Web document revisions
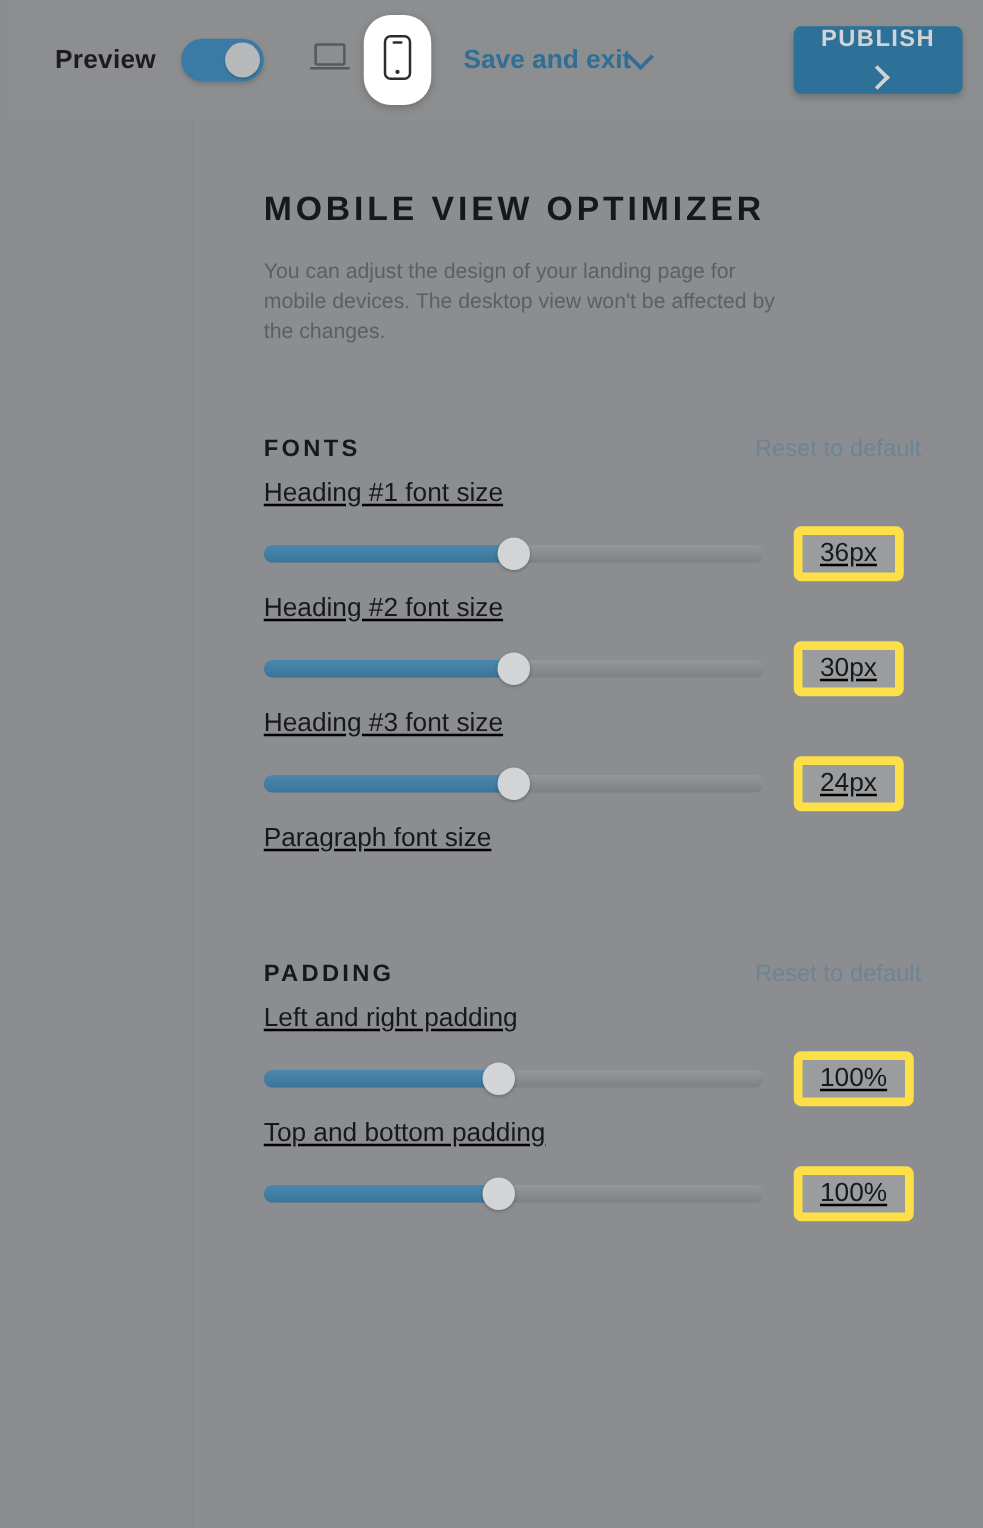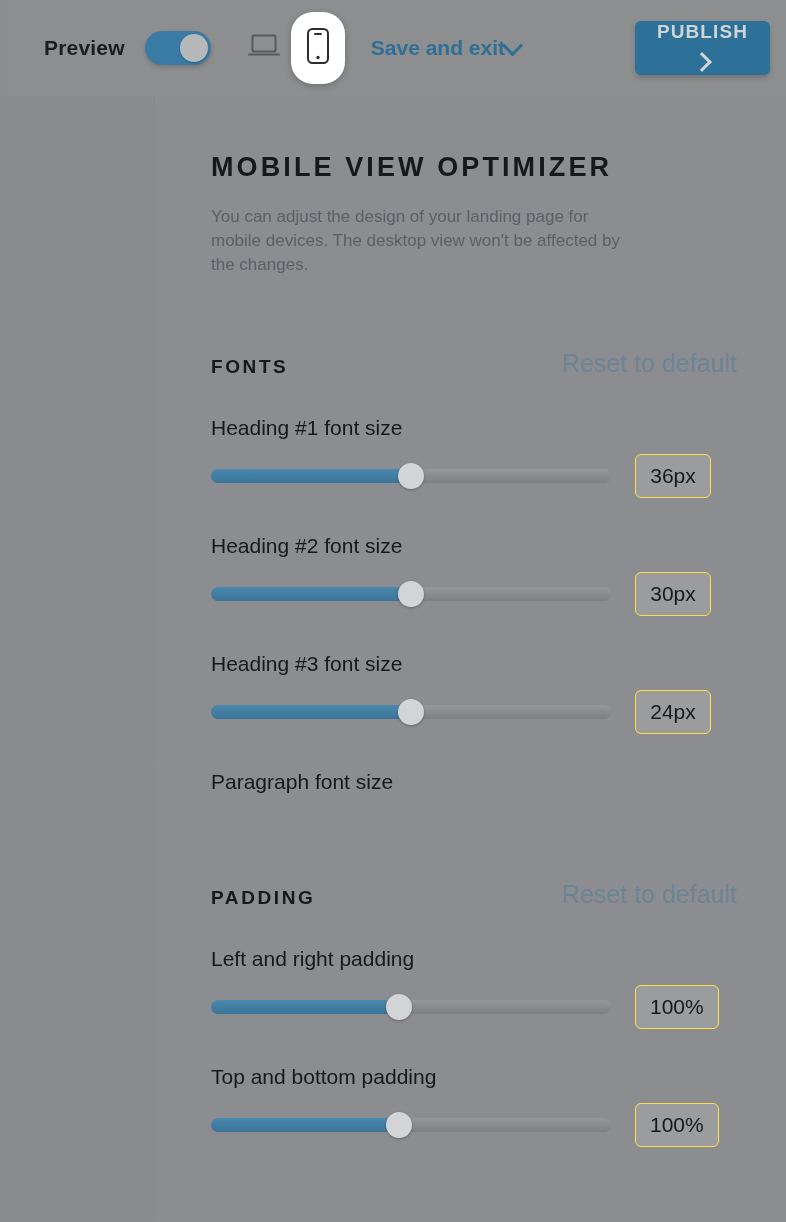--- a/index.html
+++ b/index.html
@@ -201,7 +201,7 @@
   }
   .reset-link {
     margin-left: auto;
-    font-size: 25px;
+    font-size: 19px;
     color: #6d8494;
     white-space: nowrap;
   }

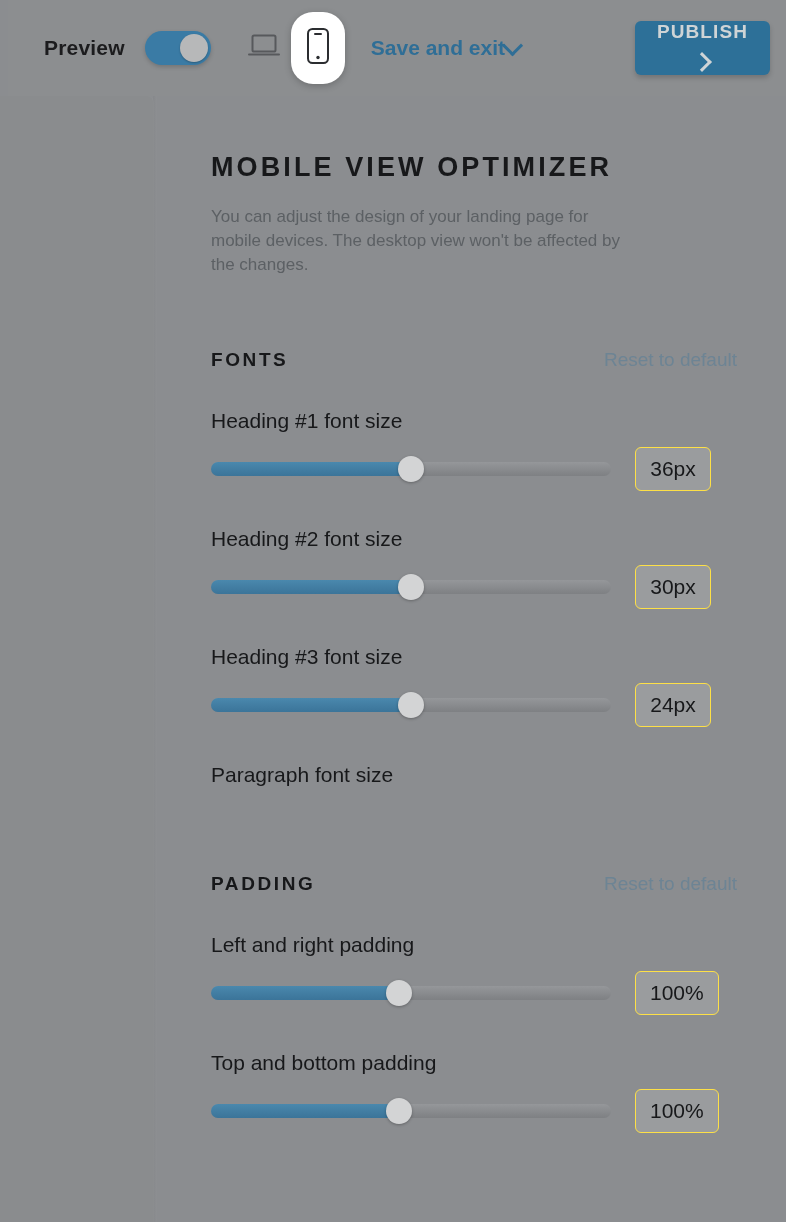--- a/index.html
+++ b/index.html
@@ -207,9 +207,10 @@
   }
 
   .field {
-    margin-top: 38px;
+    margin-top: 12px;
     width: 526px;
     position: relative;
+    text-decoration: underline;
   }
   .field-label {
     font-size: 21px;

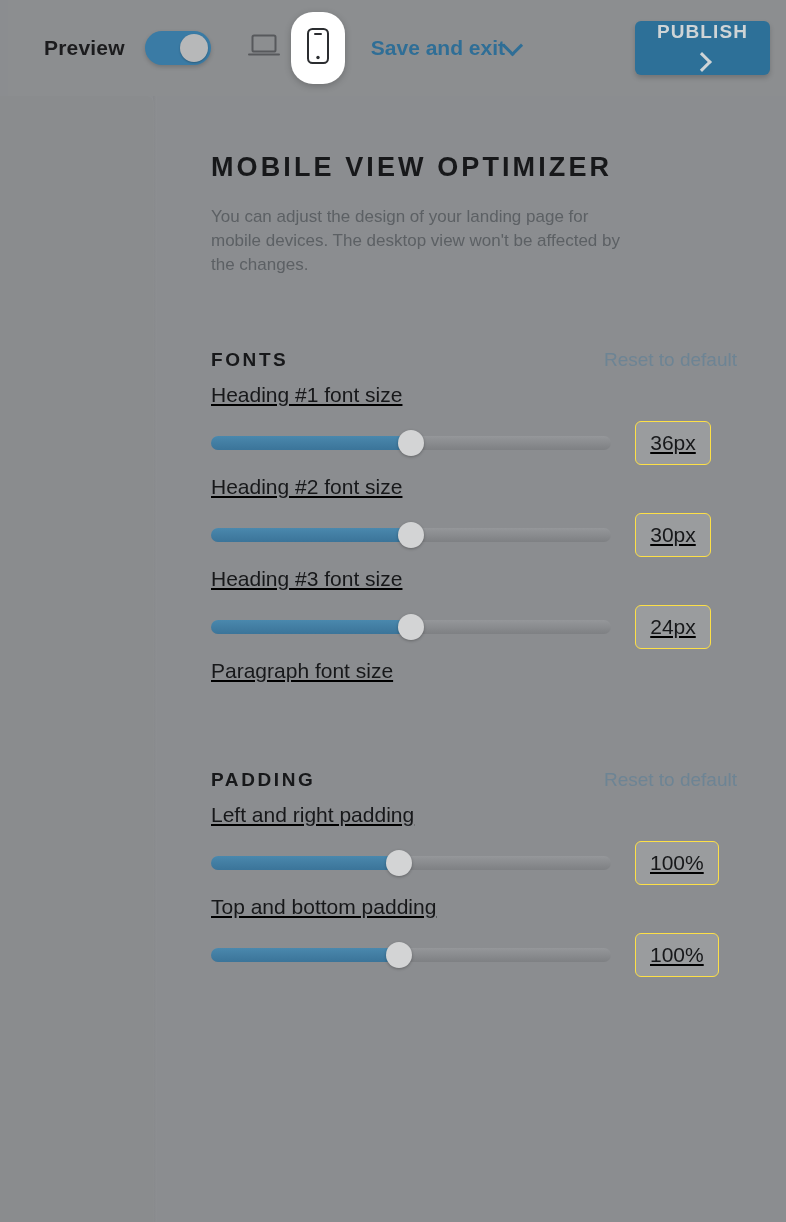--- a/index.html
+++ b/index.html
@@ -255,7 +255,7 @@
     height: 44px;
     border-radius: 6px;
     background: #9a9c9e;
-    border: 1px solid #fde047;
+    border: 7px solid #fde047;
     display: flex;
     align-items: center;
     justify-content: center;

_TASK OBJECTIVE_.
Output only a verbatim copy of the lines spanning from the line that contains "height: 44px;" to the end of the records above.

_RESPONSE_.
     height: 44px;
     border-radius: 6px;
     background: #9a9c9e;
-    border: 1px solid #fde047;
+    border: 7px solid #fde047;
     display: flex;
     align-items: center;
     justify-content: center;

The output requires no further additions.